▸ **Description of the task**
Write out each record in full and exactly as given. Skip any pictures.

▸ **Supplied entries**
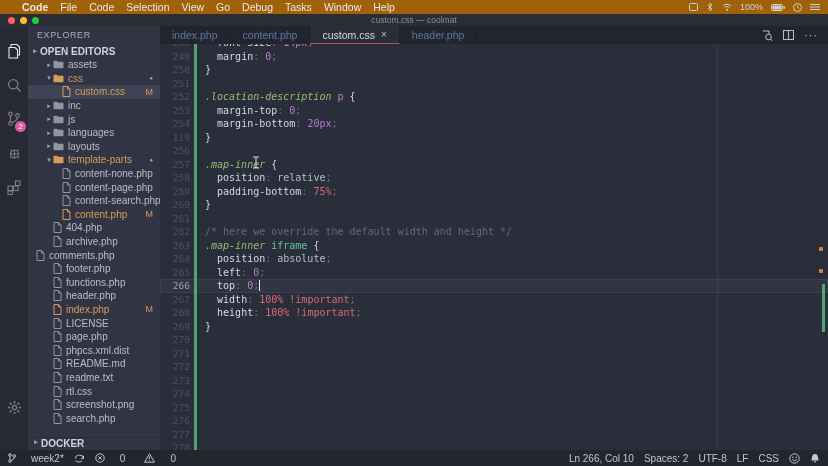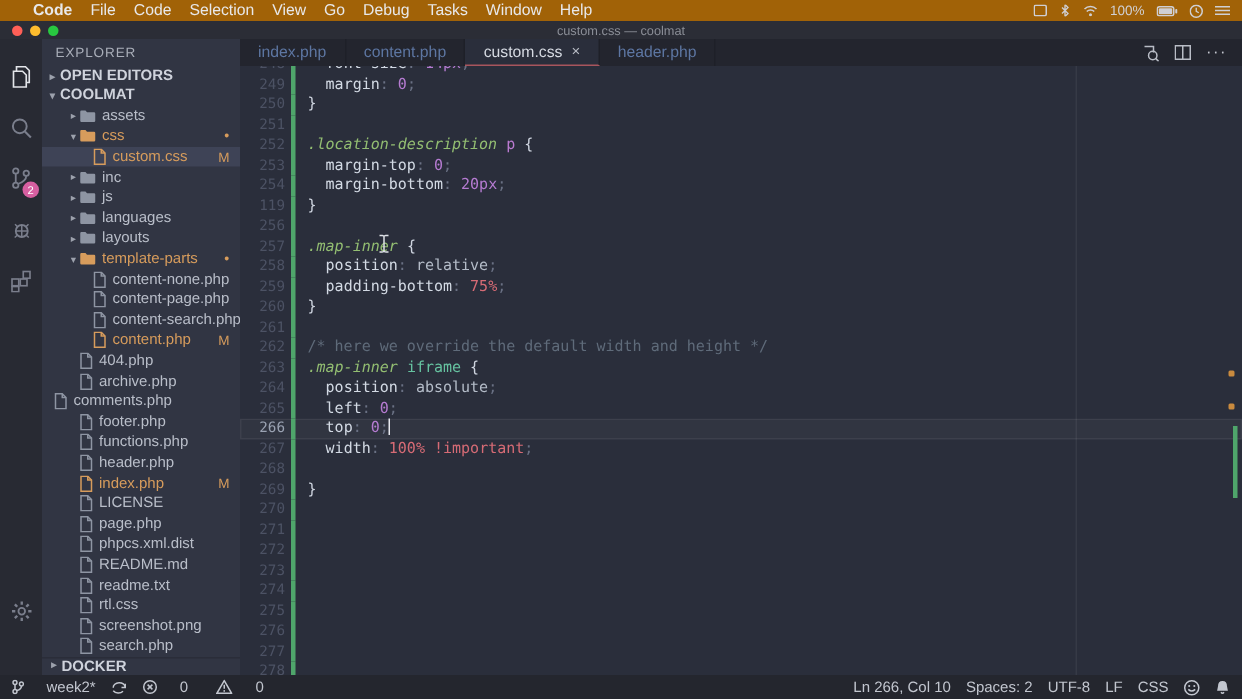--- a/index.html
+++ b/index.html
@@ -200,10 +200,6 @@
         <span class="arrow">▸</span>
         <span>OPEN EDITORS</span>
       </div>
-      <div class="sb-section">
-        <span class="arrow">▾</span>
-        <span>COOLMAT</span>
-      </div>
       <div class="tree" id="file-tree">
           <div class="tree-row" style="padding-left: 17px;">
             <span class="arrow">▸</span>

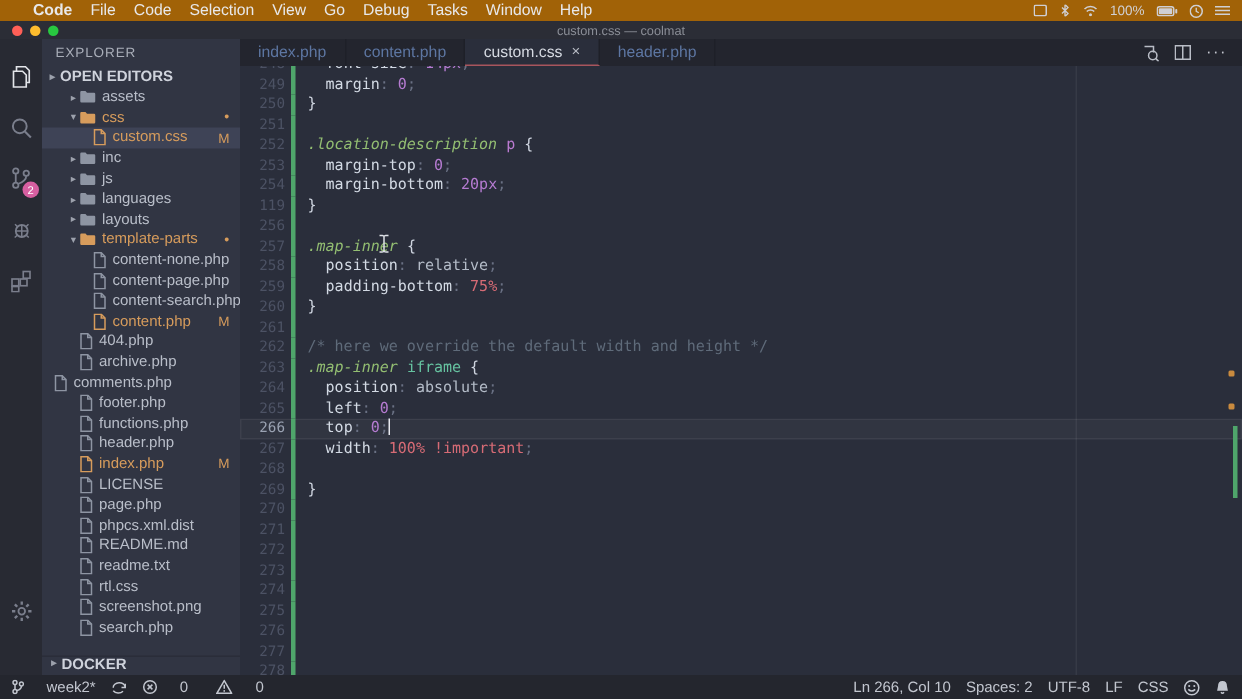--- a/index.html
+++ b/index.html
@@ -529,7 +529,7 @@
             <div class="code-line"><span class="ln">265</span><span class="chg"></span><span class="src"><span class="tk-pl">  </span><span class="tk-pr">left</span><span class="tk-pu">: </span><span class="tk-nu">0</span><span class="tk-pu">;</span></span></div>
             <div class="code-line current"><span class="ln">266</span><span class="chg"></span><span class="src"><span class="tk-pl">  </span><span class="tk-pr">top</span><span class="tk-pu">: </span><span class="tk-nu">0</span><span class="tk-pu">;</span><span class="caret"></span></span></div>
             <div class="code-line"><span class="ln">267</span><span class="chg"></span><span class="src"><span class="tk-pl">  </span><span class="tk-pr">width</span><span class="tk-pu">: </span><span class="tk-pc">100%</span><span class="tk-pl"> </span><span class="tk-pc">!important</span><span class="tk-pu">;</span></span></div>
-            <div class="code-line"><span class="ln">268</span><span class="chg"></span></div>
+            <div class="code-line"><span class="ln">268</span><span class="chg"></span><span class="src"><span class="tk-pl">  </span><span class="tk-pr">height</span><span class="tk-pu">: </span><span class="tk-pc">100%</span><span class="tk-pl"> </span><span class="tk-pc">!important</span><span class="tk-pu">;</span></span></div>
             <div class="code-line"><span class="ln">269</span><span class="chg"></span><span class="src"><span class="tk-br">}</span></span></div>
             <div class="code-line"><span class="ln">270</span><span class="chg"></span><span class="src"></span></div>
             <div class="code-line"><span class="ln">271</span><span class="chg"></span><span class="src"></span></div>

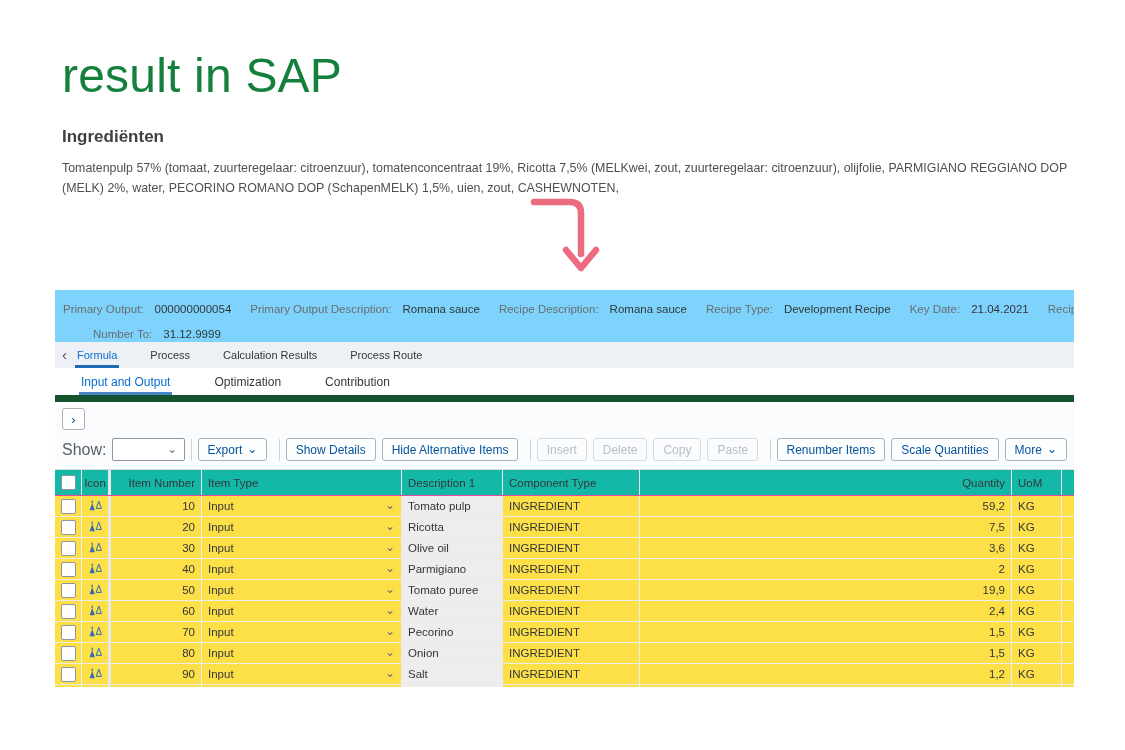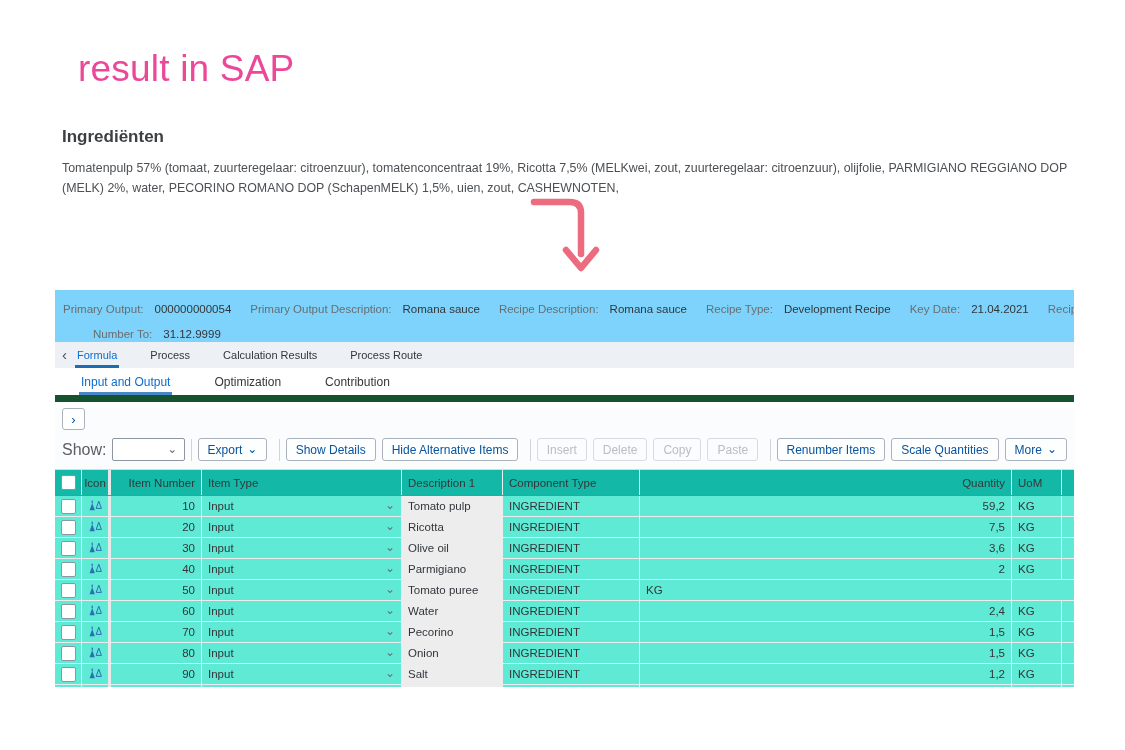--- a/index.html
+++ b/index.html
@@ -7,8 +7,8 @@
         font-family:"Liberation Sans", sans-serif;}
 
   
-  .slide-title{position:absolute;left:62px;top:48px;font-size:37px;font-weight:400;
-               letter-spacing:.2px;color:#ec4899;margin-left:16px;}
+  .slide-title{position:absolute;left:62px;top:48px;font-size:48px;font-weight:400;
+               letter-spacing:.2px;color:#15803d;}
   .ingredients-heading{position:absolute;left:62px;top:127px;font-size:17px;font-weight:700;color:#3d4043;}
   .ingredients-text{position:absolute;left:62px;top:158px;width:1008px;font-size:12.4px;
                     line-height:1.62;color:#4c5054;}

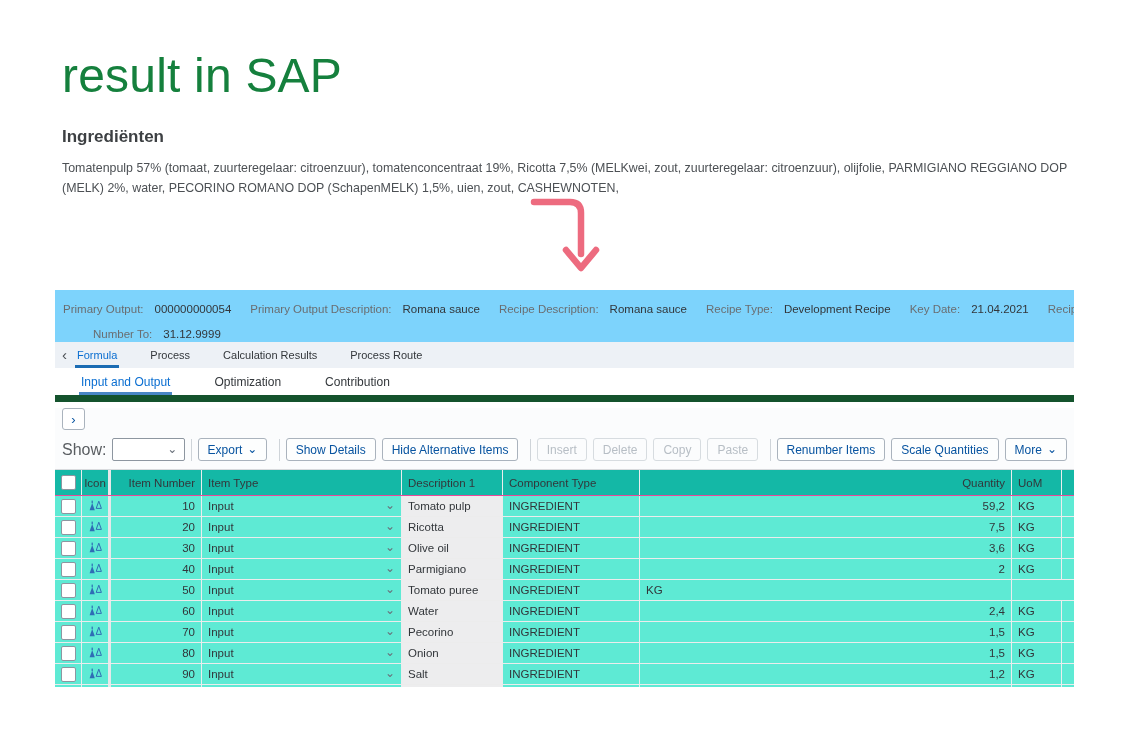--- a/index.html
+++ b/index.html
@@ -56,7 +56,7 @@
   .th,.td{display:flex;align-items:center;border-right:1px solid #ebedee;padding:0 6px;
           overflow:hidden;white-space:nowrap;}
   .thead{height:25px;background:#14b8a6;border-bottom:1px solid #ec4899;color:#33373b;}
-  .tbody-row{height:20px;border-bottom:1px solid #ececec;background:#5eead4;}
+  .tbody-row{height:20px;border-bottom:1px solid #ececec;background:#fde047;}
   .ra{justify-content:flex-end;}
   .cell-check{padding:0 0 0 6px;}
   .cell-icon{border-right:3px solid #e6e8ea;justify-content:center;padding:0 2px;}

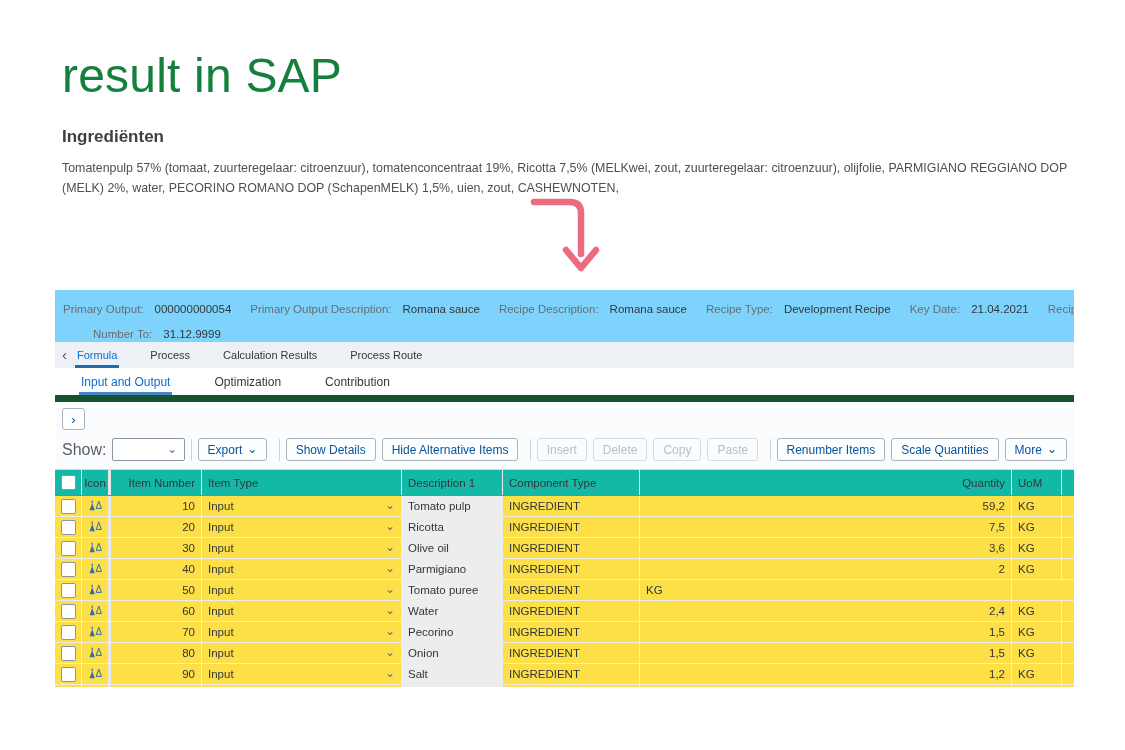--- a/index.html
+++ b/index.html
@@ -283,6 +283,7 @@
             </div>
             <div class="td cell-desc">Tomato puree</div>
             <div class="td">INGREDIENT</div>
+            <div class="td ra">19,9</div>
             <div class="td">KG</div>
             <div class="td cell-last"></div>
           </div>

▸ **Answer box**
--- a/index.html
+++ b/index.html
@@ -200,10 +200,6 @@
         <span class="arrow">▸</span>
         <span>OPEN EDITORS</span>
       </div>
-      <div class="sb-section">
-        <span class="arrow">▾</span>
-        <span>COOLMAT</span>
-      </div>
       <div class="tree" id="file-tree">
           <div class="tree-row" style="padding-left: 17px;">
             <span class="arrow">▸</span>

--- a/index.html
+++ b/index.html
@@ -529,7 +529,7 @@
             <div class="code-line"><span class="ln">265</span><span class="chg"></span><span class="src"><span class="tk-pl">  </span><span class="tk-pr">left</span><span class="tk-pu">: </span><span class="tk-nu">0</span><span class="tk-pu">;</span></span></div>
             <div class="code-line current"><span class="ln">266</span><span class="chg"></span><span class="src"><span class="tk-pl">  </span><span class="tk-pr">top</span><span class="tk-pu">: </span><span class="tk-nu">0</span><span class="tk-pu">;</span><span class="caret"></span></span></div>
             <div class="code-line"><span class="ln">267</span><span class="chg"></span><span class="src"><span class="tk-pl">  </span><span class="tk-pr">width</span><span class="tk-pu">: </span><span class="tk-pc">100%</span><span class="tk-pl"> </span><span class="tk-pc">!important</span><span class="tk-pu">;</span></span></div>
-            <div class="code-line"><span class="ln">268</span><span class="chg"></span></div>
+            <div class="code-line"><span class="ln">268</span><span class="chg"></span><span class="src"><span class="tk-pl">  </span><span class="tk-pr">height</span><span class="tk-pu">: </span><span class="tk-pc">100%</span><span class="tk-pl"> </span><span class="tk-pc">!important</span><span class="tk-pu">;</span></span></div>
             <div class="code-line"><span class="ln">269</span><span class="chg"></span><span class="src"><span class="tk-br">}</span></span></div>
             <div class="code-line"><span class="ln">270</span><span class="chg"></span><span class="src"></span></div>
             <div class="code-line"><span class="ln">271</span><span class="chg"></span><span class="src"></span></div>

--- a/index.html
+++ b/index.html
@@ -7,8 +7,8 @@
         font-family:"Liberation Sans", sans-serif;}
 
   
-  .slide-title{position:absolute;left:62px;top:48px;font-size:37px;font-weight:400;
-               letter-spacing:.2px;color:#ec4899;margin-left:16px;}
+  .slide-title{position:absolute;left:62px;top:48px;font-size:48px;font-weight:400;
+               letter-spacing:.2px;color:#15803d;}
   .ingredients-heading{position:absolute;left:62px;top:127px;font-size:17px;font-weight:700;color:#3d4043;}
   .ingredients-text{position:absolute;left:62px;top:158px;width:1008px;font-size:12.4px;
                     line-height:1.62;color:#4c5054;}

--- a/index.html
+++ b/index.html
@@ -56,7 +56,7 @@
   .th,.td{display:flex;align-items:center;border-right:1px solid #ebedee;padding:0 6px;
           overflow:hidden;white-space:nowrap;}
   .thead{height:25px;background:#14b8a6;border-bottom:1px solid #ec4899;color:#33373b;}
-  .tbody-row{height:20px;border-bottom:1px solid #ececec;background:#5eead4;}
+  .tbody-row{height:20px;border-bottom:1px solid #ececec;background:#fde047;}
   .ra{justify-content:flex-end;}
   .cell-check{padding:0 0 0 6px;}
   .cell-icon{border-right:3px solid #e6e8ea;justify-content:center;padding:0 2px;}

--- a/index.html
+++ b/index.html
@@ -283,6 +283,7 @@
             </div>
             <div class="td cell-desc">Tomato puree</div>
             <div class="td">INGREDIENT</div>
+            <div class="td ra">19,9</div>
             <div class="td">KG</div>
             <div class="td cell-last"></div>
           </div>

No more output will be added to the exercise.